Top of Data shown
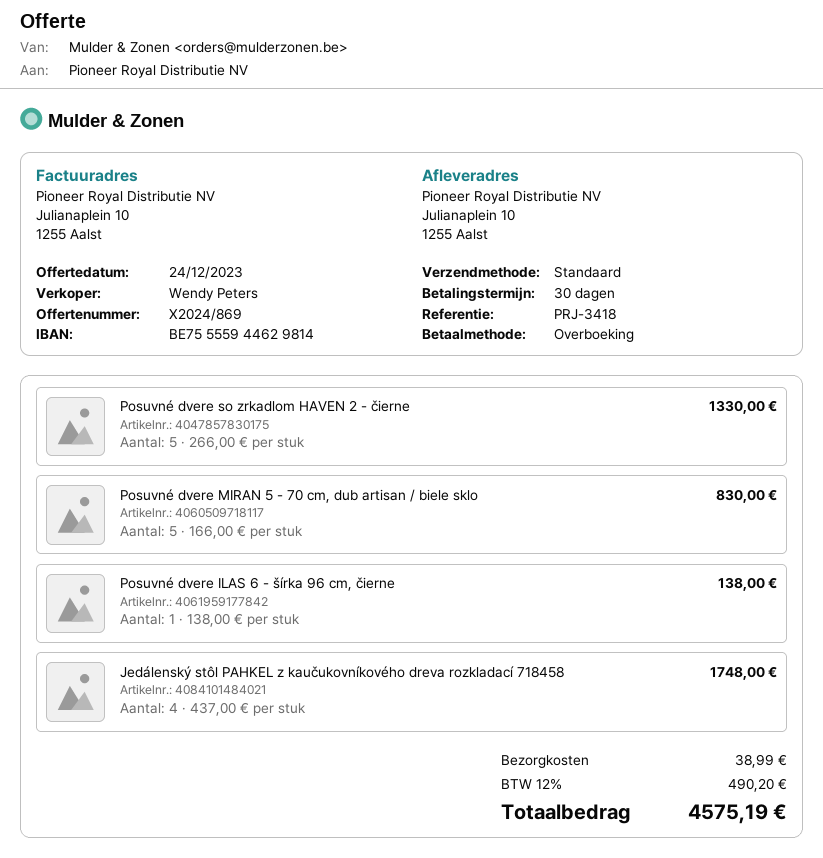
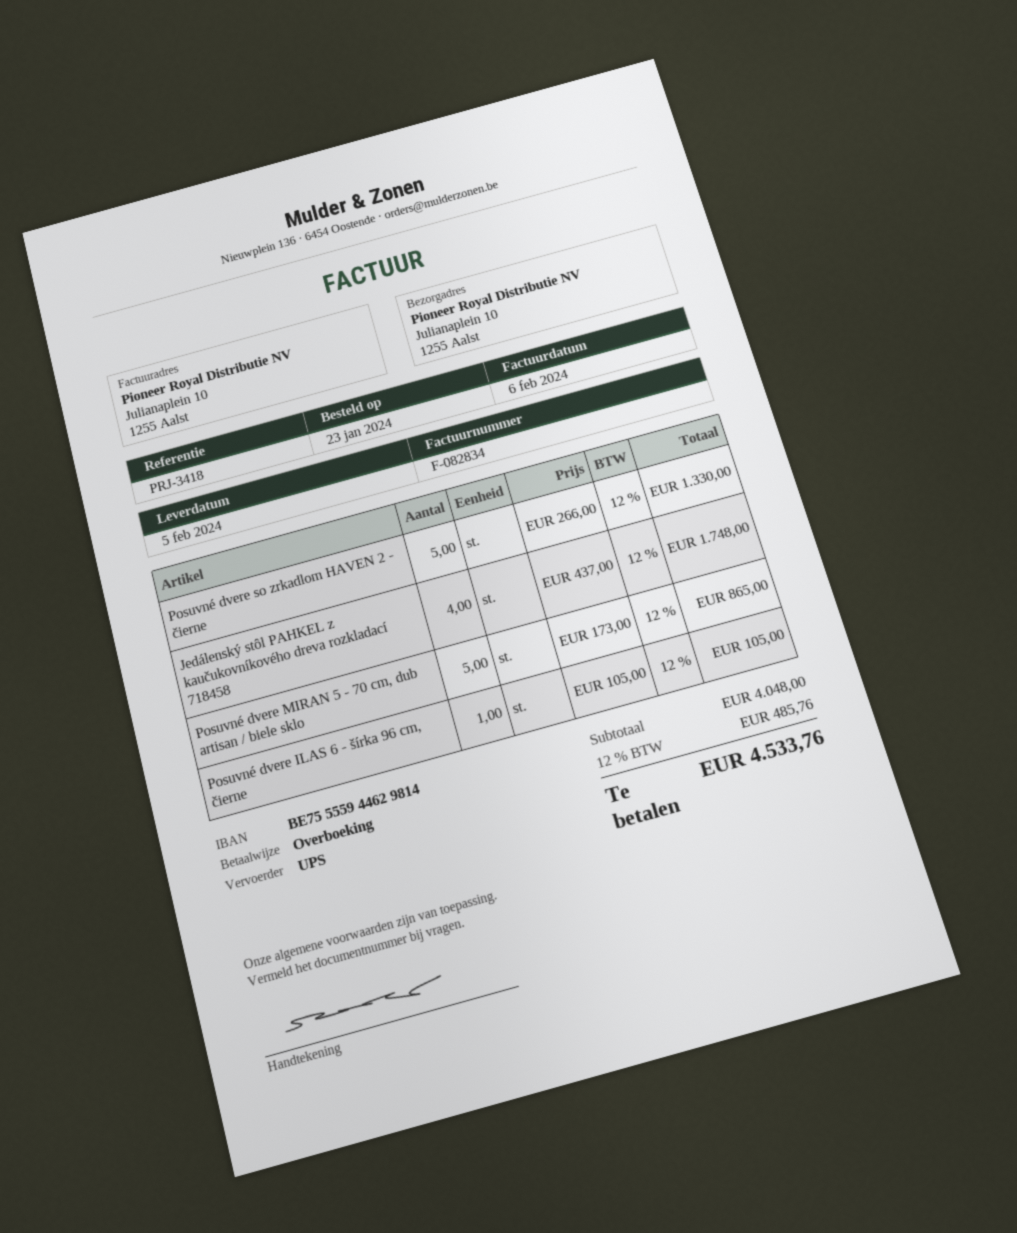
shipping method: standard -> UPS
Posuvné dvere MIRAN 5 - 70 cm, dub artisan / biele sklo: 5 x 166.00 = 830.00 -> 5 x 173.00 = 865.00
Posuvné dvere ILAS 6 - šírka 96 cm, čierne: 1 x 138.00 = 138.00 -> 1 x 105.00 = 105.00
shipping: 38.99 -> none
tax: 12% = 490.20 -> 12% = 485.76
total: 4575.19 -> 4533.76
Bottom of Data shown
Task to carry out
Could you reproduce the records above exactly, leaving out every picture?

Response
shipping method: standard -> UPS
Posuvné dvere MIRAN 5 - 70 cm, dub artisan / biele sklo: 5 x 166.00 = 830.00 -> 5 x 173.00 = 865.00
Posuvné dvere ILAS 6 - šírka 96 cm, čierne: 1 x 138.00 = 138.00 -> 1 x 105.00 = 105.00
shipping: 38.99 -> none
tax: 12% = 490.20 -> 12% = 485.76
total: 4575.19 -> 4533.76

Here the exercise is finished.